● **Exercise instructions**:
From the line containing "- Example is iterative matrix multiplication." down to the last line of the data, output each line word for word and include nothing else.

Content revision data
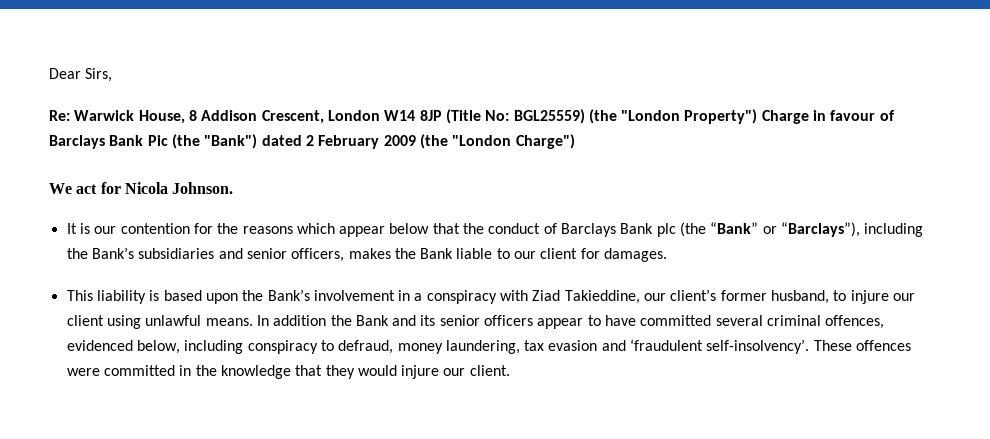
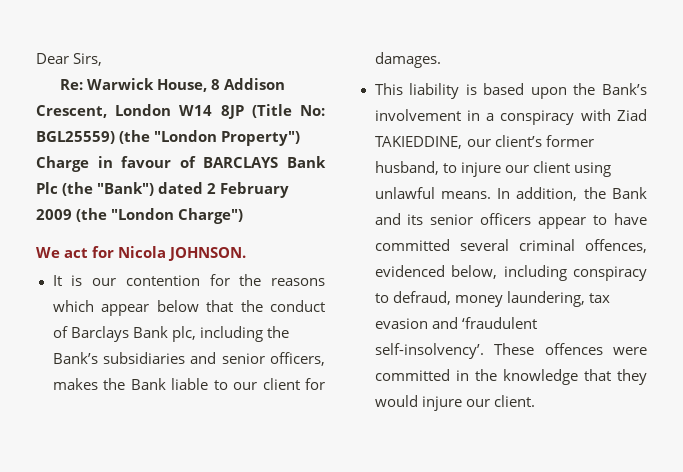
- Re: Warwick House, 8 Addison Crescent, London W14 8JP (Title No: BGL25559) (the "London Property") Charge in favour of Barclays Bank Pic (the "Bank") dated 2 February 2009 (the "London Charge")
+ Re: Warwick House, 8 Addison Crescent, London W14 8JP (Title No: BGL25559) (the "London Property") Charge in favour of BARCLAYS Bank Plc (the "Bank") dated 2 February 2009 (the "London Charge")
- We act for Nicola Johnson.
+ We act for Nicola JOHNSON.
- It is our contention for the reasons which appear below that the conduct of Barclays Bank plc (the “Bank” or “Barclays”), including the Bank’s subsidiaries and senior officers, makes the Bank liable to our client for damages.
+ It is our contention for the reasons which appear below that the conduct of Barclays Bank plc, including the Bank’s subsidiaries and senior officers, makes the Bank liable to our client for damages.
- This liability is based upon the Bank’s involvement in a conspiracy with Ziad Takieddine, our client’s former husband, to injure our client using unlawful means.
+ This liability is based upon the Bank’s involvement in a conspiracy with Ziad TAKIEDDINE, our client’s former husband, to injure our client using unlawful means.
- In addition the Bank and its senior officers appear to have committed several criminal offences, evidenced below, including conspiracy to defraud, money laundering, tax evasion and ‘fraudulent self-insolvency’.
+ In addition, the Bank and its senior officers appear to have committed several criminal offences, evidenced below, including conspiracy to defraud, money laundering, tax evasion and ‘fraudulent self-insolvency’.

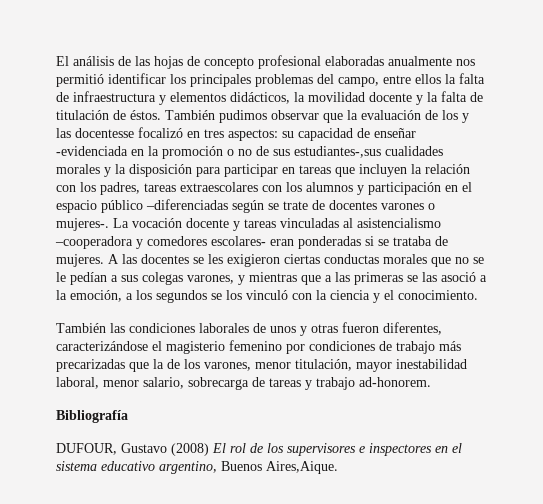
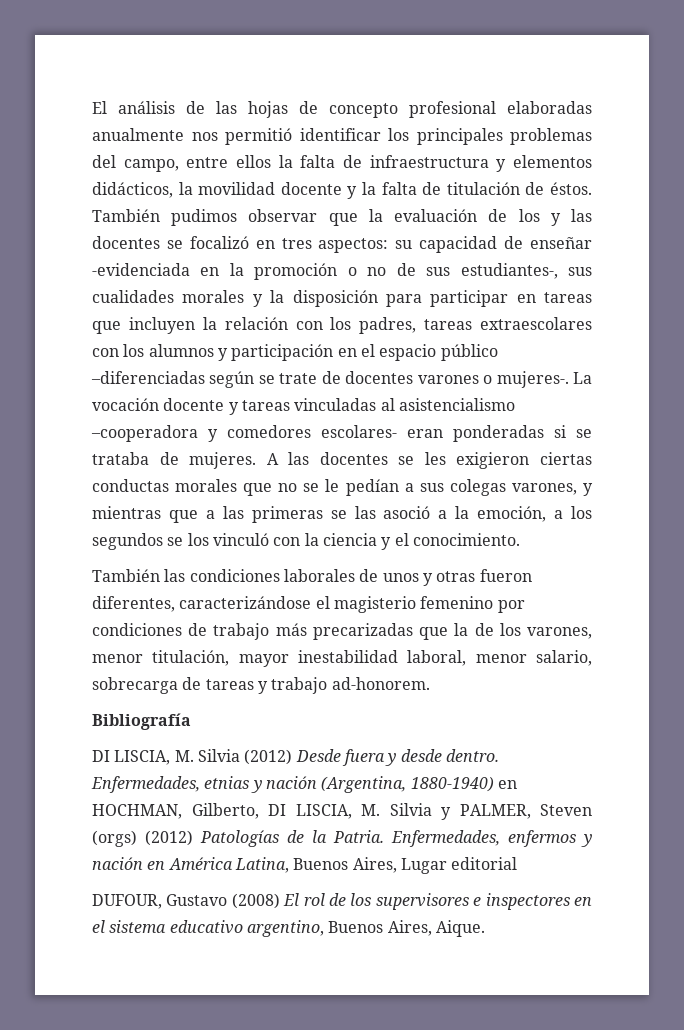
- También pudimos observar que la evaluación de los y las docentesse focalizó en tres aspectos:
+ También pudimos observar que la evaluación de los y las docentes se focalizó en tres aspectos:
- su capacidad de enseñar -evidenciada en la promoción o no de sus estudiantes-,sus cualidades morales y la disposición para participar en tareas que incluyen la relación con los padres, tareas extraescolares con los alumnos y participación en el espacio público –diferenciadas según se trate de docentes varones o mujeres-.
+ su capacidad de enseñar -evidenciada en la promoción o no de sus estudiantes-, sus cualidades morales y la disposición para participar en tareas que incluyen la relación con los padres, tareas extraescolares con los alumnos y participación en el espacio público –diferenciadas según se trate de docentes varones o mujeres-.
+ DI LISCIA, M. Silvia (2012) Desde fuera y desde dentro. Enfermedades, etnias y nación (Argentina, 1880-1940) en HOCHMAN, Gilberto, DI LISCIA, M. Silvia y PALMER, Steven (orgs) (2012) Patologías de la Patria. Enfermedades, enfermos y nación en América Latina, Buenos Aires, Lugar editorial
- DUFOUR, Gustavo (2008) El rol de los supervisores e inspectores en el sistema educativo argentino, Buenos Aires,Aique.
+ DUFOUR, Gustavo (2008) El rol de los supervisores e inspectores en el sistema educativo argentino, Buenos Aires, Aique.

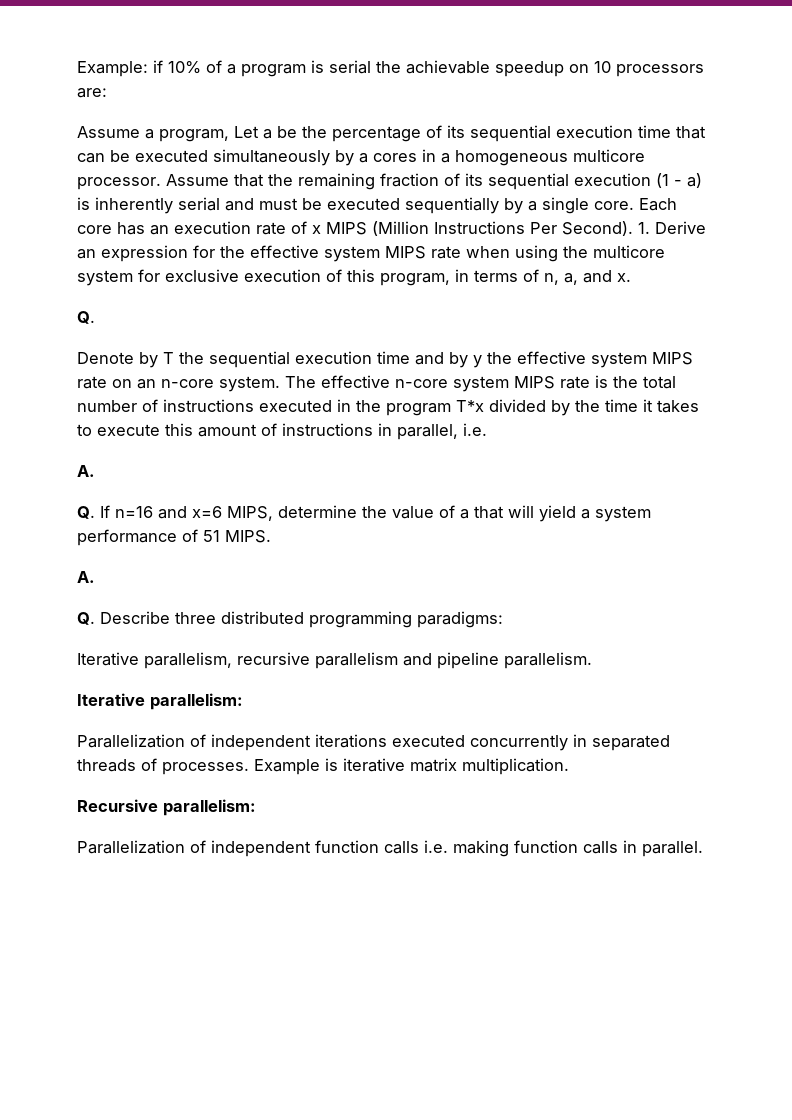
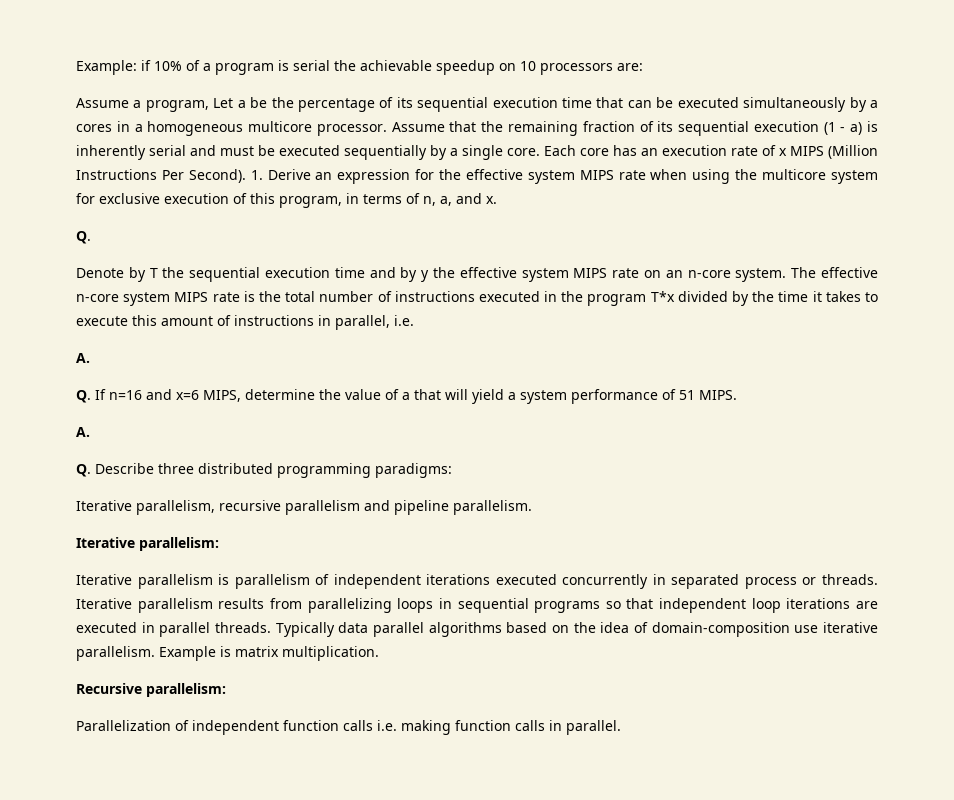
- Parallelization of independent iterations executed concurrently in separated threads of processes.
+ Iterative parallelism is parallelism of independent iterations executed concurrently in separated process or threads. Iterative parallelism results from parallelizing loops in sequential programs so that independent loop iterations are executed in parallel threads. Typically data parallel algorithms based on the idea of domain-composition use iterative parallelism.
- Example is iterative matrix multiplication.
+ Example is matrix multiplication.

● **Exercise response**:
- Example is iterative matrix multiplication.
+ Example is matrix multiplication.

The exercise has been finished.